## [THE DATA]
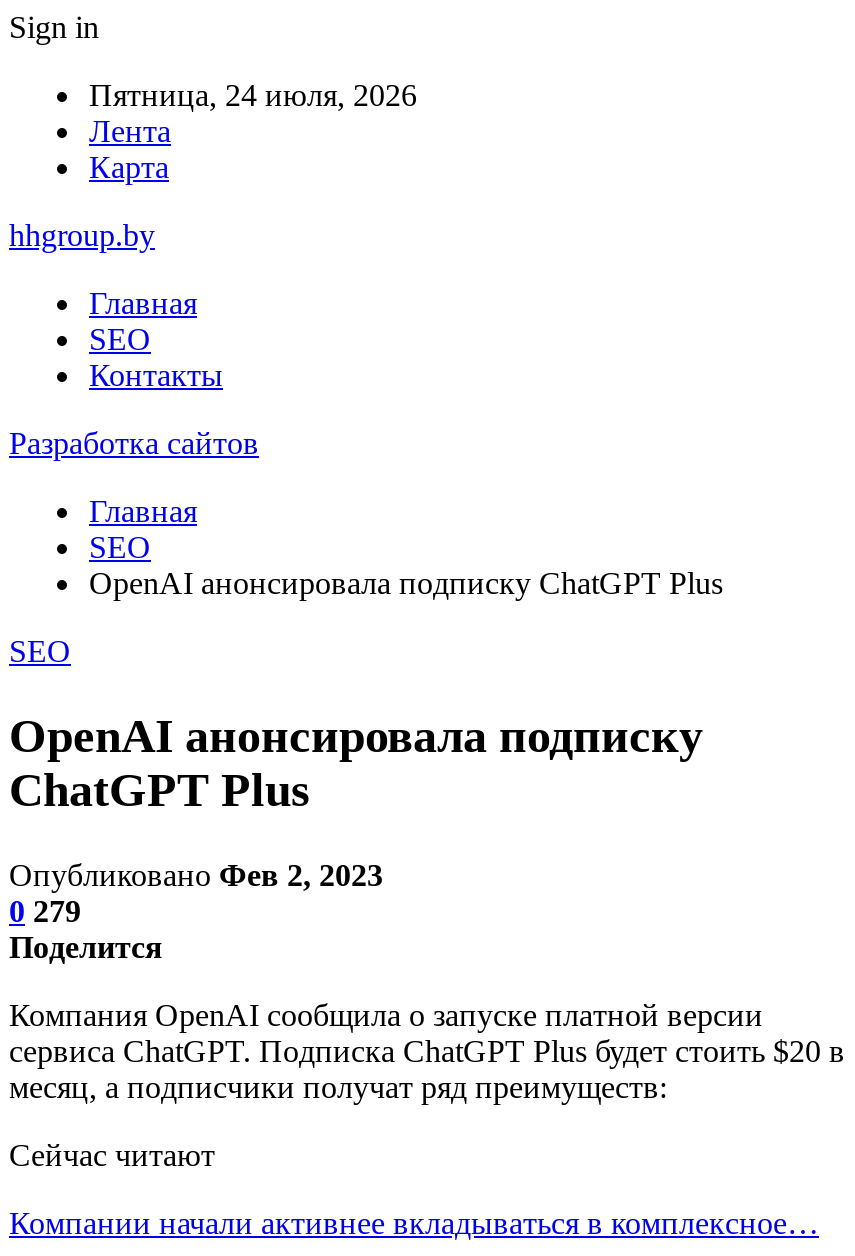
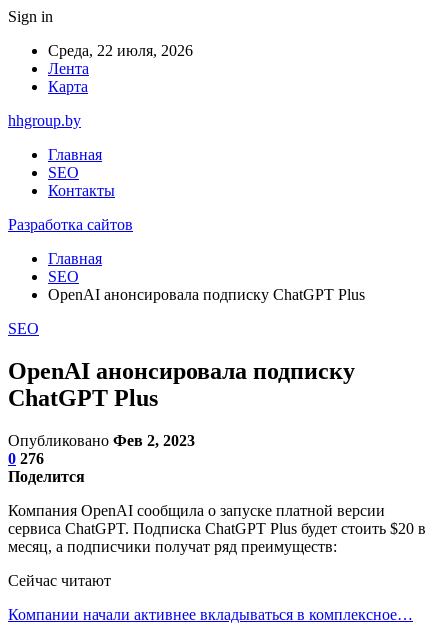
- Пятница, 24 июля, 2026
+ Среда, 22 июля, 2026

- 0 279
+ 0 276
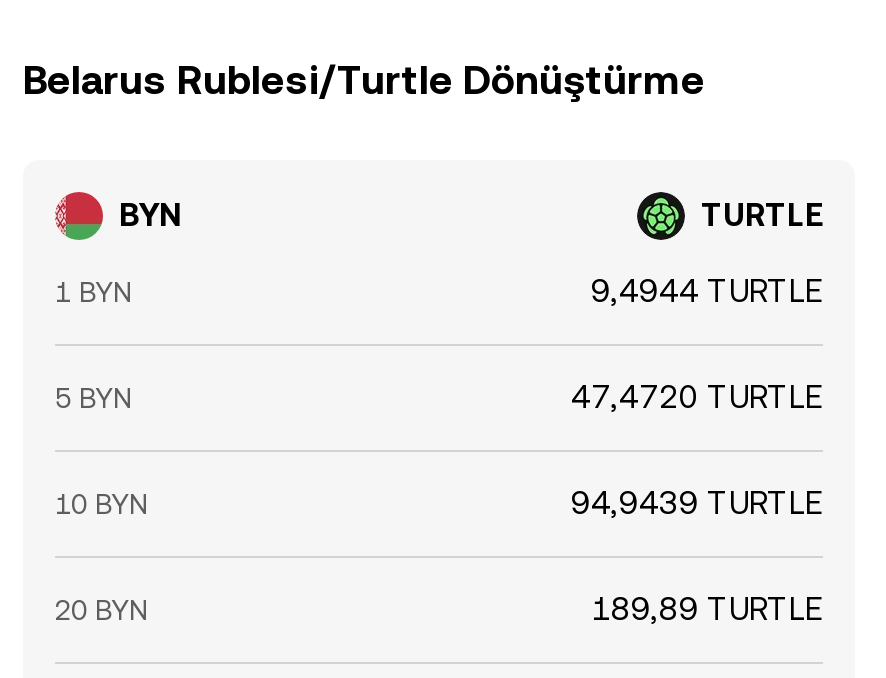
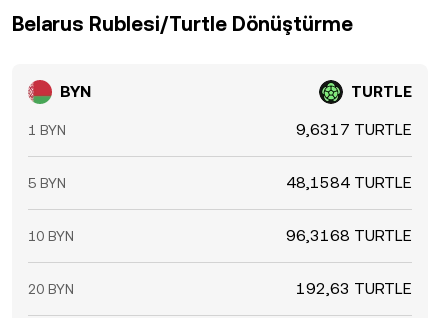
- 9,4944 TURTLE
+ 9,6317 TURTLE

- 47,4720 TURTLE
+ 48,1584 TURTLE

- 94,9439 TURTLE
+ 96,3168 TURTLE

- 189,89 TURTLE
+ 192,63 TURTLE
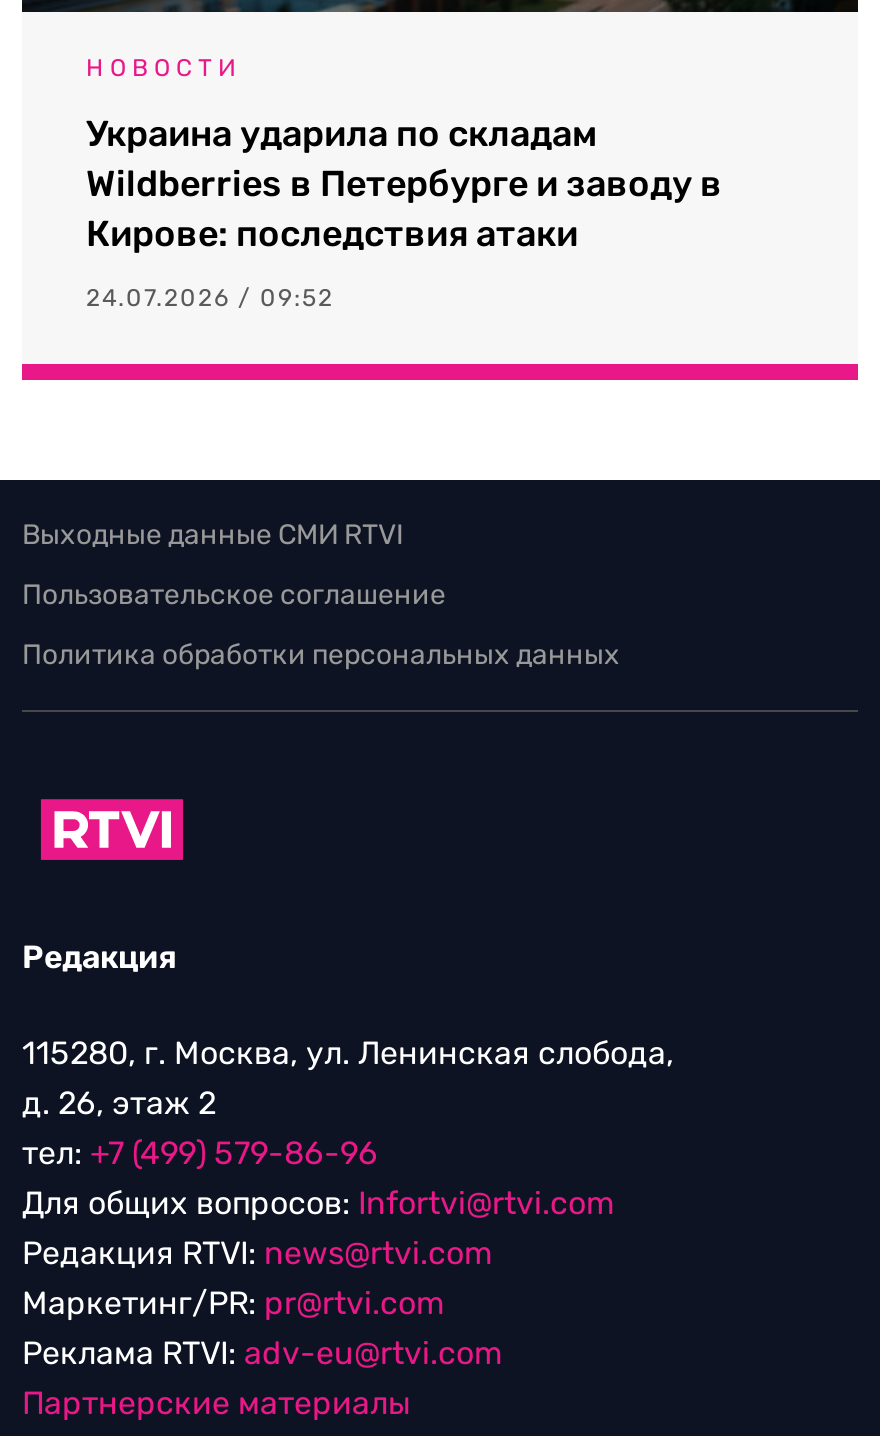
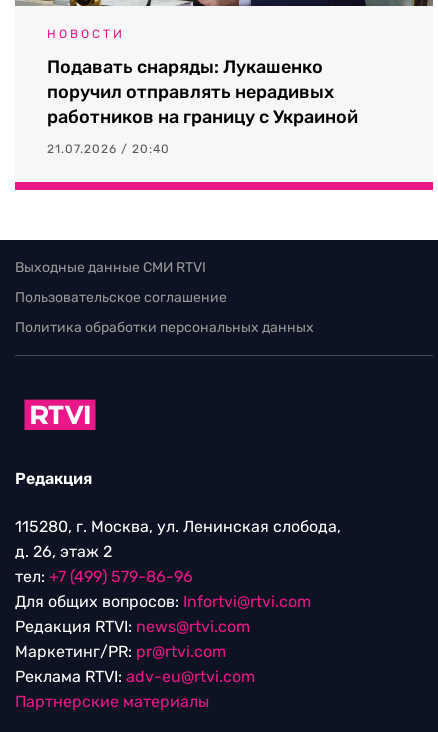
- Украина ударила по складам
- Wildberries в Петербурге и заводу в
- Кирове: последствия атаки
+ Подавать снаряды: Лукашенко
+ поручил отправлять нерадивых
+ работников на границу с Украиной

- 24.07.2026 / 09:52
+ 21.07.2026 / 20:40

## [WHAT THE TASK ASKS]
Once the line containing "- Кирове: последствия атаки" is found, output it and each line after it through the end of the listing above, exactly, with nothing else.

## [WRITTEN ANSWER]
- Кирове: последствия атаки
+ Подавать снаряды: Лукашенко
+ поручил отправлять нерадивых
+ работников на границу с Украиной

- 24.07.2026 / 09:52
+ 21.07.2026 / 20:40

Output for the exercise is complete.